Why should I bother with patents? Don’t they take forever to be awarded? Doesn’t copyright last longer? (And aren’t patents evil?)
The conservative (as in conservation of value – I’m not using it in the political sense) business practice is to patent wherever possible and use copyright registration or trade secret protection as simultaneous regimes alongside patents to protect assets.
The protection afforded by a patent is substantially broader than other forms of IP protection, inasmuch as copyright only protects against direct copying of particular fixed expressions with at least some measure of intent on the part of the copyist and trade secret law only protects against actual misappropriation or theft of information. Patents, on the other hand, protect against even innocent duplication of underlying inventions or methods and their equivalents. Thus, patents can constitute a much stronger arsenal to ward off competition. On the other, other hand, trade secrets and copyrights can last much, much longer than patents, which expire after 20 years. A comprehensive IP strategy, then, should employ artful use of all forms of IP.
Patents have lately become a thriving form of currency in commercial markets and now comprise a significant component of every innovative enterprise’s ability to manage competition. An entire subculture of intellectual property “investment banks,” speculators, traders, “trolls,” auction houses, and market makers has arisen to give rise to a vibrant cottage industry in the buying and selling of patents. Underlying the value of this market is a shared appreciation for the fact that patents generate licensing revenues when asserted against competitors and potential infringers, who often agree to pay royalties as a much cheaper and more predictable alternative than the exorbitant expense of patent litigation.

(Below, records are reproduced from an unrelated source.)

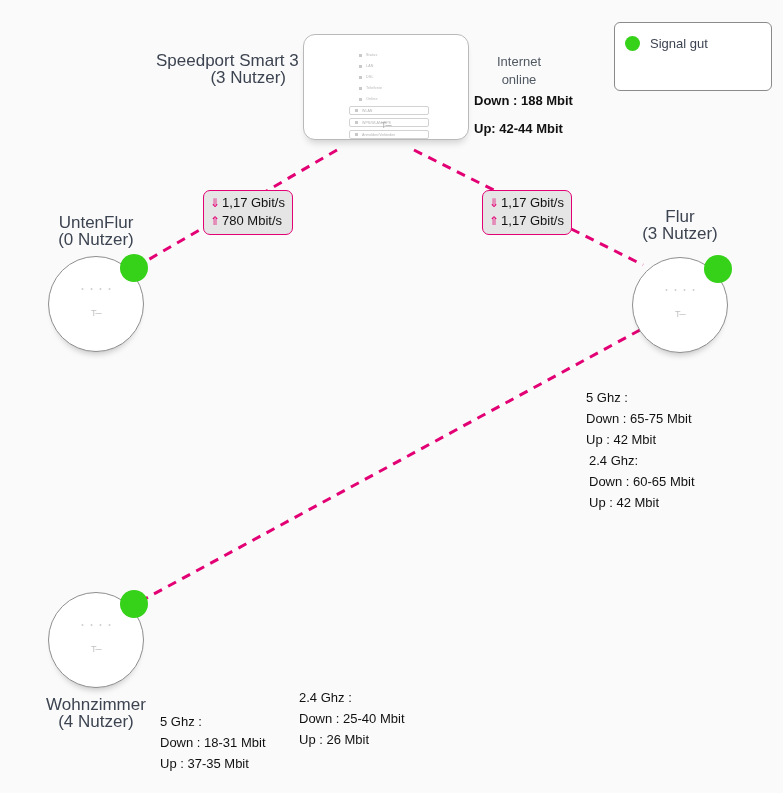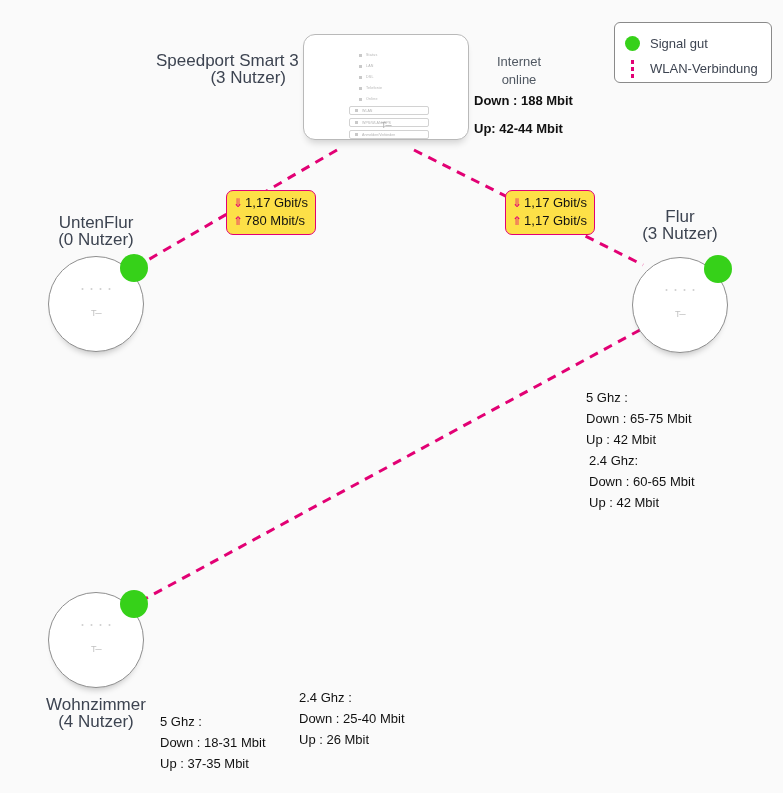--- a/index.html
+++ b/index.html
@@ -29,21 +29,21 @@
     height: 793px;
     pointer-events: none;
   }
 
   
   .legend {
     position: absolute;
     left: 614px;
     top: 22px;
     width: 158px;
-    height: 61px;
+    height: 69px;
     background: #ffffff;
     border: 1px solid #8a8a8a;
     border-radius: 6px;
     box-sizing: border-box;
     padding: 8px 10px 0 10px;
   }
   .legend-row {
     display: flex;
     align-items: center;
     height: 25px;
@@ -236,30 +236,29 @@
     position: absolute;
     font-size: 13px;
     color: #111111;
     line-height: 21px;
     white-space: nowrap;
   }
 
   
   .badge {
     position: absolute;
-    background: #fde047;
+    background: #e5e5e5;
     border: 1px solid #e20074;
     border-radius: 7px;
     padding: 3px 7px 4px 6px;
     box-sizing: border-box;
     font-size: 13px;
     color: #111111;
     line-height: 18px;
     white-space: nowrap;
-    margin-left: 23px;
   }
   .badge .arw {
     color: #e20074;
     font-size: 12px;
     margin-right: 2px;
   }
 </style>
 </head>
 <body>
 
@@ -269,26 +268,20 @@
     <line x1="337" y1="150" x2="141" y2="264" stroke="#e20074" stroke-width="3" stroke-dasharray="9 7" stroke-linecap="butt"></line>
     <line x1="414" y1="150" x2="643" y2="265" stroke="#e20074" stroke-width="3" stroke-dasharray="9 7" stroke-linecap="butt"></line>
     <line x1="640" y1="330" x2="141" y2="601" stroke="#e20074" stroke-width="3" stroke-dasharray="9 7" stroke-linecap="butt"></line>
   </svg>
 
   <div class="legend">
     <div class="legend-row">
       <span class="legend-dot"></span>
       <span class="legend-label">Signal gut</span>
     </div>
-    <div class="legend-row">
-      <span class="legend-dash">
-          <i></i>
-        </span>
-      <span class="legend-label">WLAN-Verbindung</span>
-    </div>
   </div>
 
   <div class="router">
     <div class="router-inner">
       <div class="r-led">
         <span class="sq"></span>
           <span class="tx">Status</span>
       </div>
       <div class="r-led">
         <span class="sq"></span>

And of course, when litigated against competitors who refuse a license, patents can ultimately result in large damage awards and court orders that forfend competition.
This, in turn, means that more patent applications are being filed every year as market players attempt to establish competitive positions in what they imagine to be the important technologies of the future. It also leads directly to more issued patents being asserted more aggressively than ever against market participants in practically every sector and with respect to practically every technology.
That puts a lot of pressure on innovating companies to participate in the patent arena. Aggressive attention to patents is wise, if not mandatory, from a defensive perspective to forestall the threat of lawsuits by other intellectual property market participants. Lack of attention to this increasingly important market dynamic gives rise to the risk that the company will have no patents to use defensively to get a seat at the negotiating table when the company becomes the subject of third party patent assertion.
To fight fire with fire, first, you’ll need some fire.
Whether you agree with the law or the philosophy of patenting as currently enforced and practiced, if your company is advancing the state of the art in any meaningful way, you may wish to consider filing some patent applications.